| RECORDS PROVIDED |
• • • • •

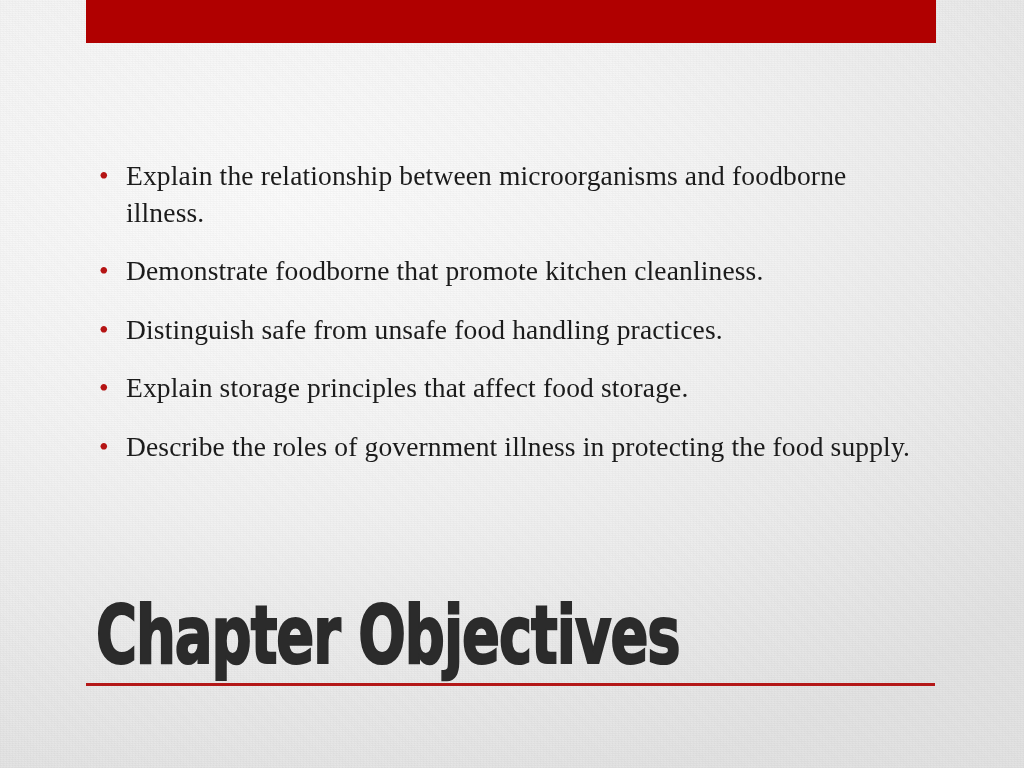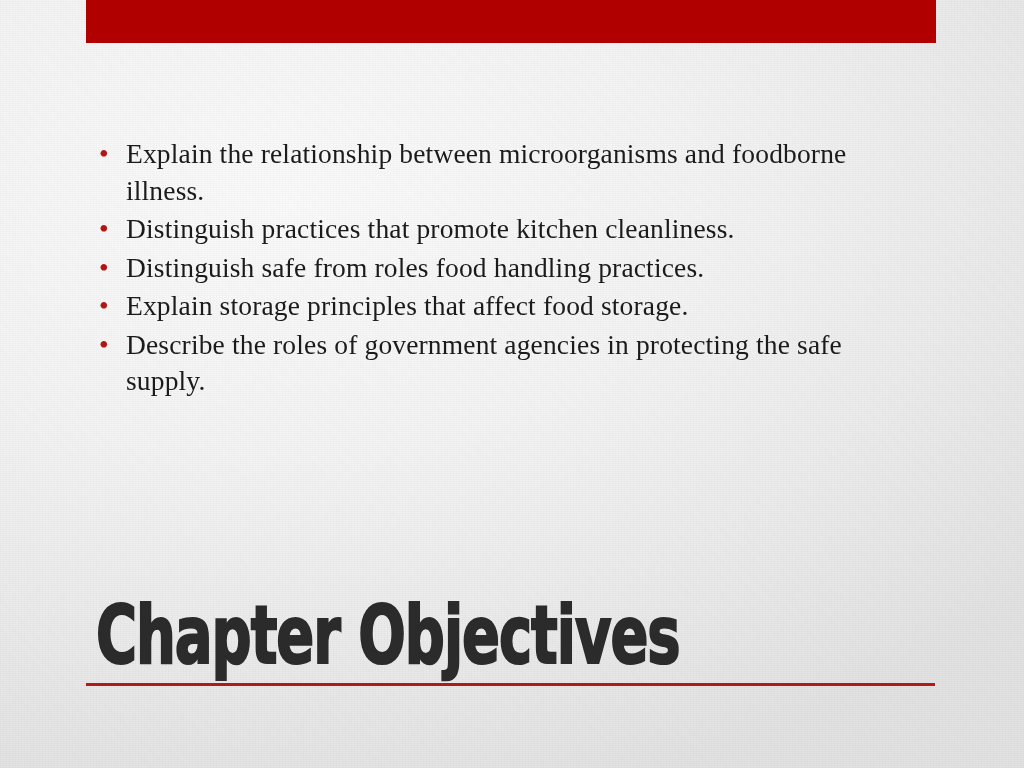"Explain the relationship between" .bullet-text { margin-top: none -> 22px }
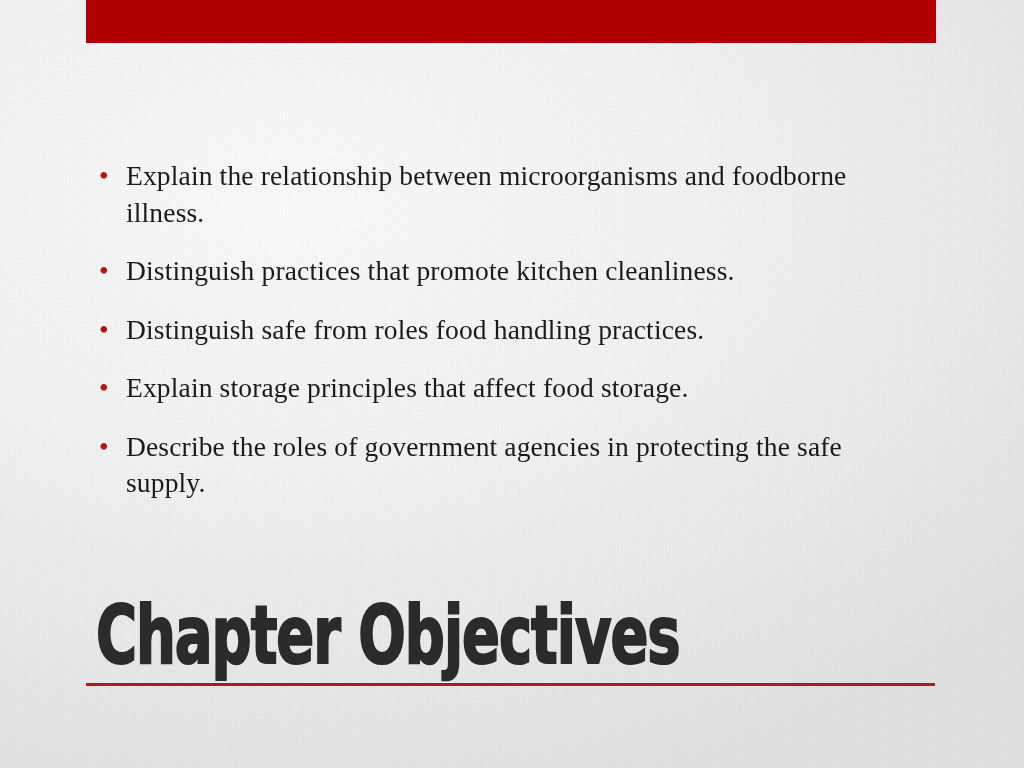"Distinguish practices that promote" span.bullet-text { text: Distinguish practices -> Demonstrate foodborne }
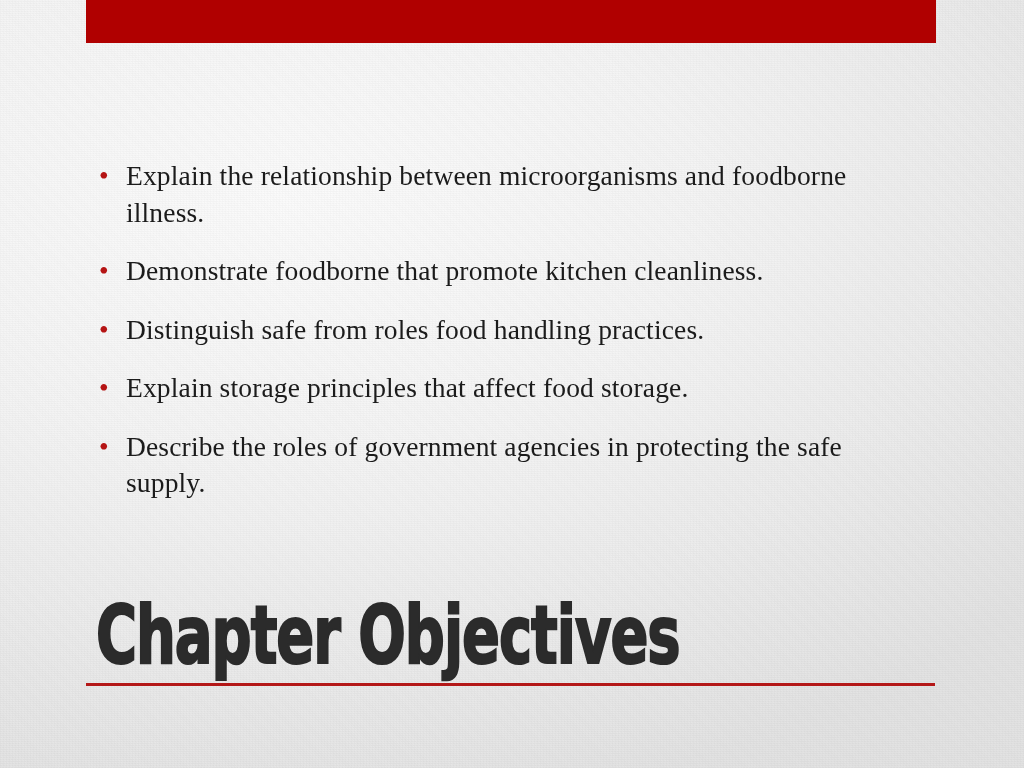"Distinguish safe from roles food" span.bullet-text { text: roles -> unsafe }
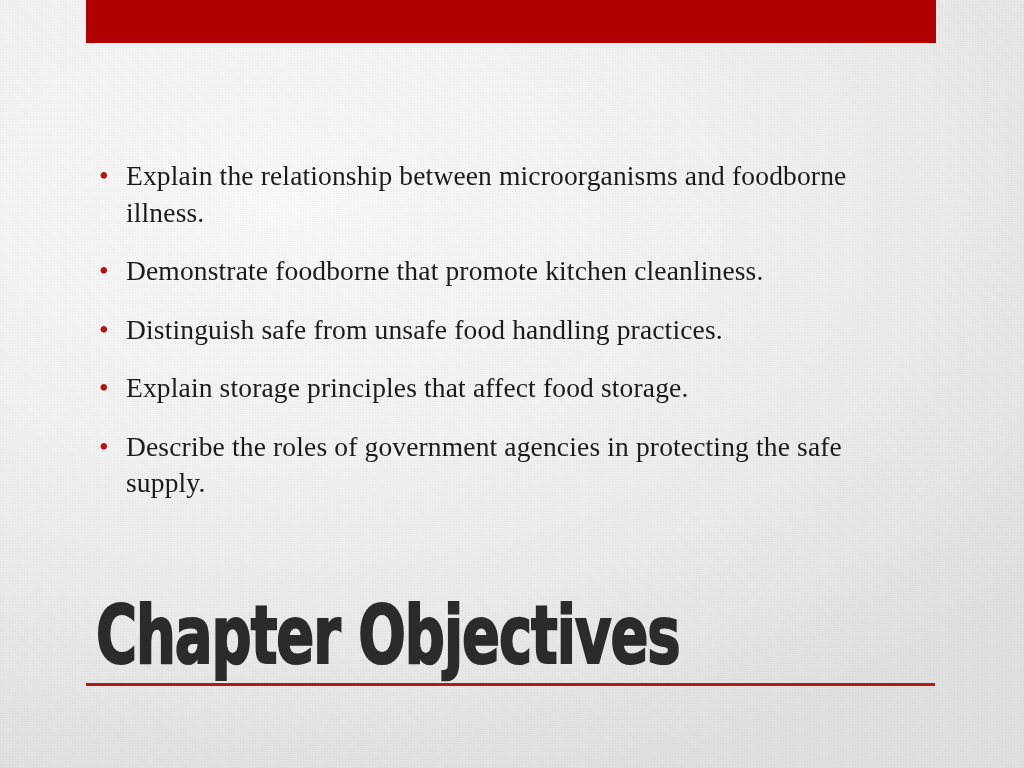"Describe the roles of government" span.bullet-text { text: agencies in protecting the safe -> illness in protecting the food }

• • • • •

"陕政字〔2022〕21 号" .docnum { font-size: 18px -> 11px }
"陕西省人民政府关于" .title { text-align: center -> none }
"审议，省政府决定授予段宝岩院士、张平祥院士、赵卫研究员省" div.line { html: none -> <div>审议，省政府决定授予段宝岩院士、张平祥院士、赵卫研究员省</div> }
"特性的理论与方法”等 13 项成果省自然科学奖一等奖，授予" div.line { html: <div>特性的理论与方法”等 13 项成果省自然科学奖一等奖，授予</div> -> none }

• • • • •

Only the lines above from the line with "font-size: 18px ->" to the line with "13 项成果省自然科学奖一等奖，授予</div> ->", those two lines included, should be reproduced exactly.

| ANSWER TO THE EXERCISE |
"陕政字〔2022〕21 号" .docnum { font-size: 18px -> 11px }
"陕西省人民政府关于" .title { text-align: center -> none }
"审议，省政府决定授予段宝岩院士、张平祥院士、赵卫研究员省" div.line { html: none -> <div>审议，省政府决定授予段宝岩院士、张平祥院士、赵卫研究员省</div> }
"特性的理论与方法”等 13 项成果省自然科学奖一等奖，授予" div.line { html: <div>特性的理论与方法”等 13 项成果省自然科学奖一等奖，授予</div> -> none }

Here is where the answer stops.